Every day SCA provides opportunities for young people to make a positive impact on the world around them.
Every year we motivate and deploy thousands of young people who care passionately about improving their natural world. We put them to work in our parks and public lands and urban green spaces to make improvements and learn conservation and sustainability practices. We teach them how to plan, enact, and lead, all while making a tangible impact in conservation.
SCA members are …
… age 15 to young adults
… high school and college students, or recent graduates interested in green careers
… from all 50 states and from all socio-economic backgrounds
SCA members protect, enhance, and restore national parks, marine sanctuaries, cultural landmarks, and urban green spaces across the United States. They serve year-round in programs lasting anywhere from two weeks to twelve months.
In 2013, SCA members
- Contributed more than 1.5 million service hours
- Planted vegetation on nearly 800 acres
- Executed prescribed burns on nearly 31,000 acres
- Served more than 820,000 visitors
- Maintained more than 10 million feet of trails
- Monitored over 1 million ﬁsh and animals
- Completed 25,500 water quality tests and collected 30,000 surveys
- Mapped nearly 250,000 acres
Today’s SCA volunteers are tomorrow’s leaders.

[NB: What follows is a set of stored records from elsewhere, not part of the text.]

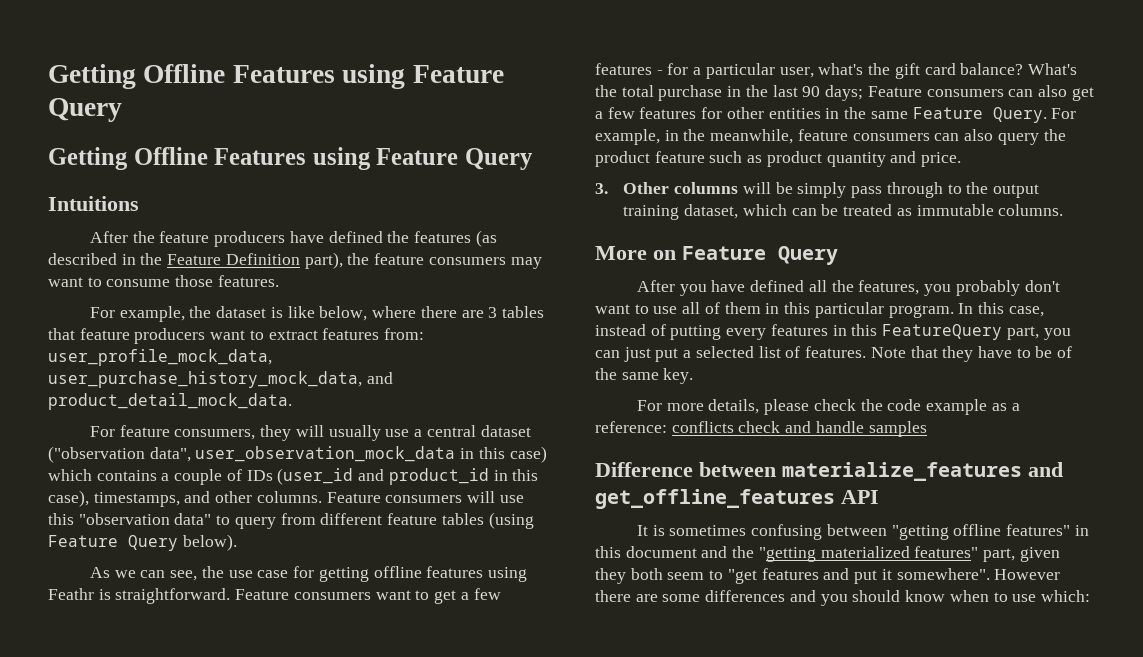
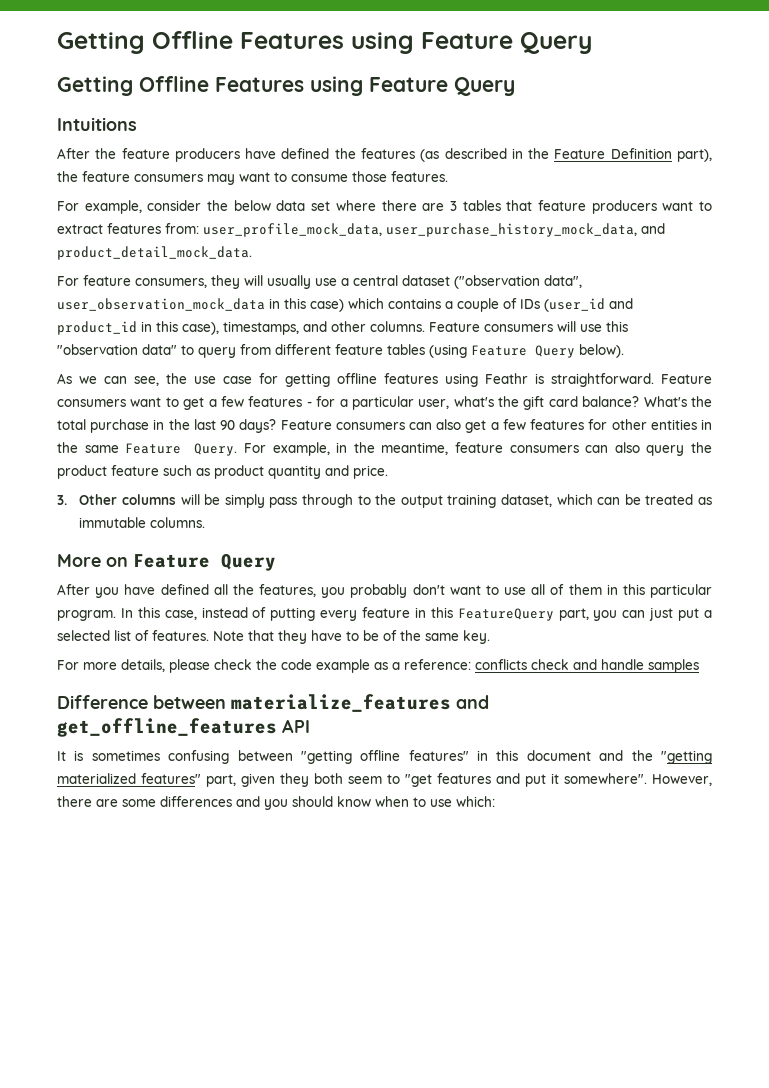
- For example, the dataset is like below, where there are 3 tables that feature producers want to extract features from: user_profile_mock_data, user_purchase_history_mock_data, and product_detail_mock_data.
+ For example, consider the below data set where there are 3 tables that feature producers want to extract features from: user_profile_mock_data, user_purchase_history_mock_data, and product_detail_mock_data.
- What's the total purchase in the last 90 days; Feature consumers can also get a few features for other entities in the same Feature Query.
+ What's the total purchase in the last 90 days? Feature consumers can also get a few features for other entities in the same Feature Query.
- For example, in the meanwhile, feature consumers can also query the product feature such as product quantity and price.
+ For example, in the meantime, feature consumers can also query the product feature such as product quantity and price.
- In this case, instead of putting every features in this FeatureQuery part, you can just put a selected list of features.
+ In this case, instead of putting every feature in this FeatureQuery part, you can just put a selected list of features.
- However there are some differences and you should know when to use which:
+ However, there are some differences and you should know when to use which:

The lessons we impart stay with these young volunteers as their experiences ripple out into all they do throughout their lives.
- 96% of members have gained skills that they expect to use in the future.

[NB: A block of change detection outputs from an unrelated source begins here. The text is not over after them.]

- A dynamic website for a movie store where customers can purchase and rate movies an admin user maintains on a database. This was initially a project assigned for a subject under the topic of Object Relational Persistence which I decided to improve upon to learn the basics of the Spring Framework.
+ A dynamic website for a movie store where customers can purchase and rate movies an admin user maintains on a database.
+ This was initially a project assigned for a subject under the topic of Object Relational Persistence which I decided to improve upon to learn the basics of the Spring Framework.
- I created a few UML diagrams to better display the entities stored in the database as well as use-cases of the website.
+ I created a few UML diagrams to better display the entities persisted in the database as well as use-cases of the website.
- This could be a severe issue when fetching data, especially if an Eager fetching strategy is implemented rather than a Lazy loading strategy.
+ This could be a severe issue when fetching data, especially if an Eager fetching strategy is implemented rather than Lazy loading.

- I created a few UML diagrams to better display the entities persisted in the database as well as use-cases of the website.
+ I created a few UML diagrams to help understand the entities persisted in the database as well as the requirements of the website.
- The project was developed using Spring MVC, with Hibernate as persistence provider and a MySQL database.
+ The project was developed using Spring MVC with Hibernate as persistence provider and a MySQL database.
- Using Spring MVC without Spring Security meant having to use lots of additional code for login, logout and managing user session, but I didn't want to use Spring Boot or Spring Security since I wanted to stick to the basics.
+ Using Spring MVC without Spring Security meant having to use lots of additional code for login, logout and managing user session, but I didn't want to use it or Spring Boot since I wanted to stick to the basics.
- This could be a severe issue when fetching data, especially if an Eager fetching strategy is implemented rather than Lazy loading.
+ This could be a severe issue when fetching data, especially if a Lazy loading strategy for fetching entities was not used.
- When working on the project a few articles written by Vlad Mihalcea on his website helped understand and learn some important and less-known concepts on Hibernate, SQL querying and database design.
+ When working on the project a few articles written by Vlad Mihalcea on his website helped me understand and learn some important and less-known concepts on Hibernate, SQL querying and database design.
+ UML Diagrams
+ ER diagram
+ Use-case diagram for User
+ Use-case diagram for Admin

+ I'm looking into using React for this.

- Tens of thousands of “green” professionals—from park superintendents to EPA scientists to urban planners—can trace their career beginnings to their time with SCA.
- SCA alumni make up an estimated 12 percent of the National Park Service workforce.

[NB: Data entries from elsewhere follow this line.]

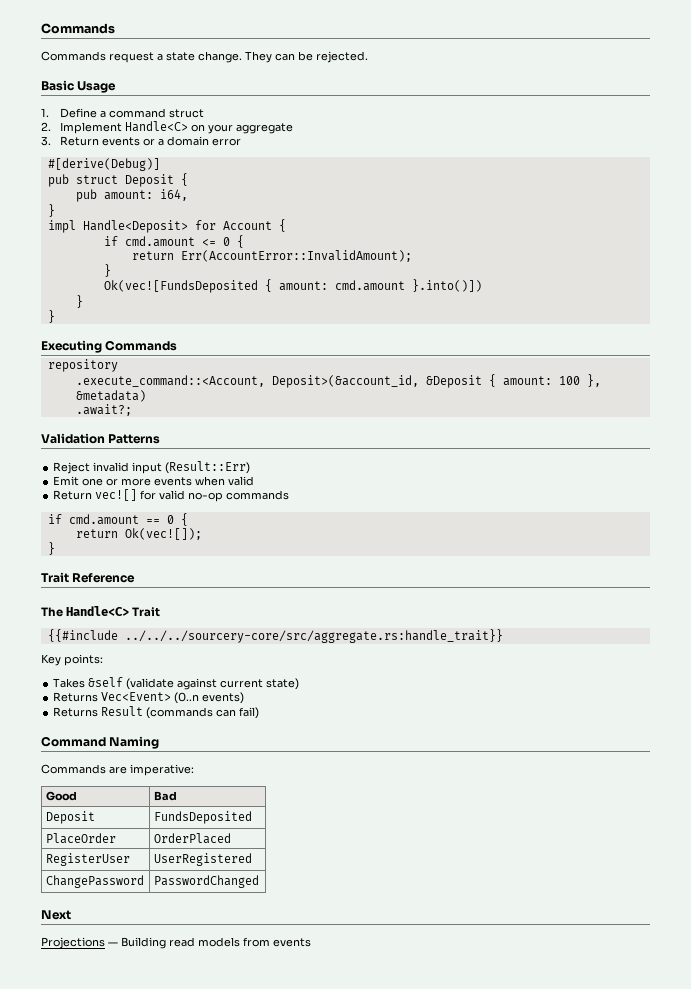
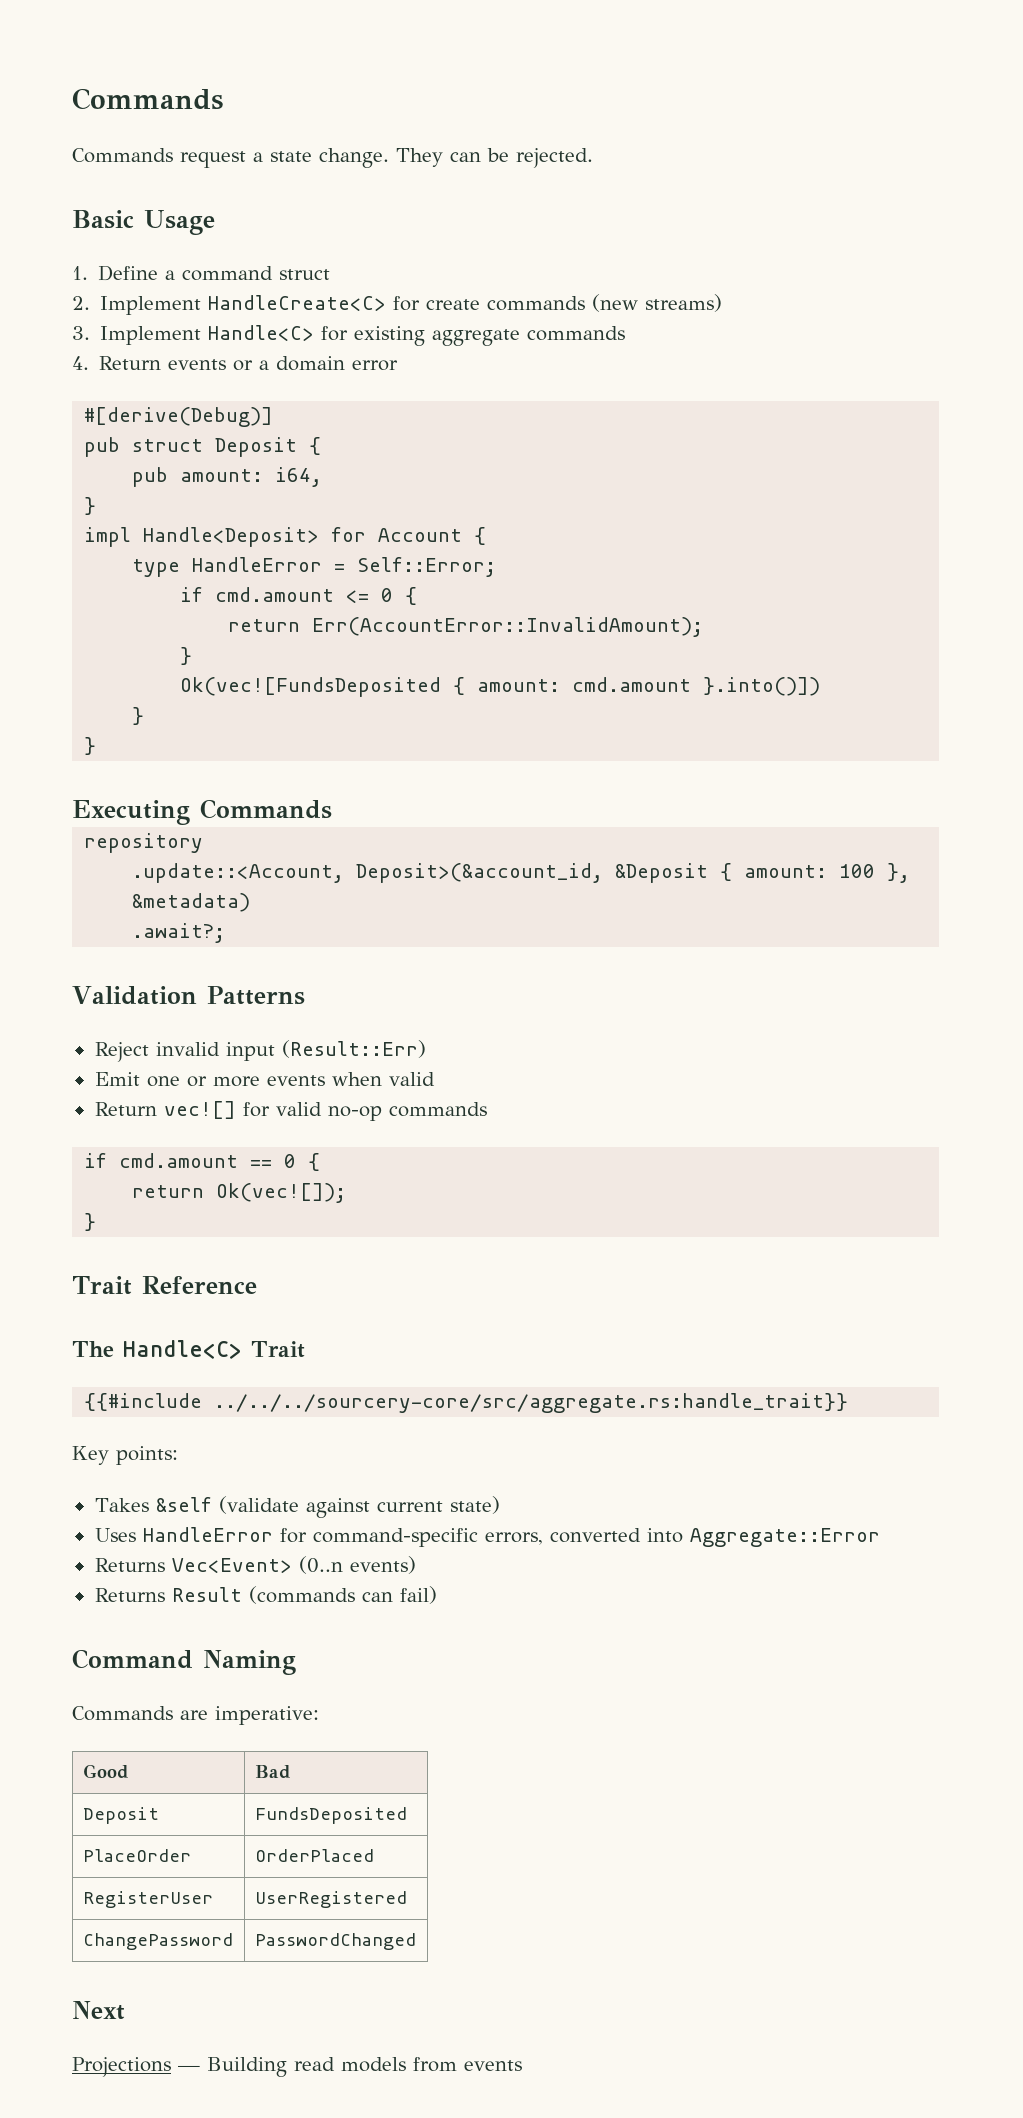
- 2. Implement Handle<C> on your aggregate
- 3. Return events or a domain error
+ 2. Implement HandleCreate<C> for create commands (new streams)
+ 3. Implement Handle<C> for existing aggregate commands
+ 4. Return events or a domain error
+ type HandleError = Self::Error;
- .execute_command::<Account, Deposit>(&account_id, &Deposit { amount: 100 }, &metadata)
+ .update::<Account, Deposit>(&account_id, &Deposit { amount: 100 }, &metadata)
+ Uses HandleError for command-specific errors, converted into Aggregate::Error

“Nature is the essence of everything we are.”
—Jacqueline Keating, SCA Park Guide Interpretation Intern, Arches National Park, Utah
Awards and Honors
SCA programs, staff, and members have received a number of awards and honors acknowledging the powerful work we do across the country, locally and nationally, to protect our outdoor spaces and empower our future leaders. Below is just a sampling of these honors.
- 2010: 2010 Presidential Citizens Medal
SCA founder Elizabeth Cushman Titus Putnam was bestowed this prestigious award by President Barrack Obama for “performing exemplary deeds of service for her country and fellow citizens.” She was the ﬁrst conservationist to receive the Citizens Medal, the nation’s second-highest civilian award, since its creation in 1969.
- 2009: Audubon Rachel Carson Award
SCA founder Elizabeth Cushman Titus Putnam received the nation’s premier award honoring women leaders in the environmental world. Presented annually, the Audubon Rachel Carson Award recognizes women who have advanced the conservation and the environmental movement locally and globally.
- 2009: Walter J. Dunfey Nonproﬁt Management Award
For more than one-quarter century, The Corporate Fund has presented this annual award to organizations demonstrating exemplary nonproﬁt management practices. Each year, Dunfey Award is presented to organizations that meet critical community needs in New Hampshire.
- 2009: The Walmart Foundation Green Jobs Training Initiative Grant
The $550,000 grant, presented in collaboration with the U.S. Conference of Mayors, supported the Milwaukee Conservation Leadership Corps (CLC) Program local job training and youth employment experience in conservation projects operated in partnership by SCA, Milwaukee Area Workforce Investment Board and Johnson Controls.
- 2009: Do Something Award
DoSomething.org is the country’s largest not-for-proﬁt for young people and social change. Every year DoSomething provides grants to individuals and groups who are trying to make a difference in their communities. The SCA Great Allegheny Passage interns earned a Do Something grant for their work conducting sustainability evaluations to help encourage economic revitalization in towns along the Allegheny trail.
- 2008: Cooperative Conservation Award
SCA and project partners—Mount Rainier National Park, the Washington’s Trails Association, the National Parks Conservation Association, Washington’s National Park Fund and The Mountaineers—received the Department of Interior’s highest honor for their efforts helping Mount Rainier National Park recover from damage done by the 2006 ﬂooding.
- 2008: Outstanding Achievement Award
Elizabeth Cushman Titus Putnam was honored by the Society of Women Geographers for her role as founder of SCA and her work as a conservation educator.
- 2008: Cornelius Amory Pugsley National Medal Award
This prestigious award is bestowed annually by the American Academy for Park & Recreation Administrations. It was given to SCA founder Elizabeth Cushman Titus Putnam in recognition of her outstanding contributions to the promotion and development of public parks in the United States.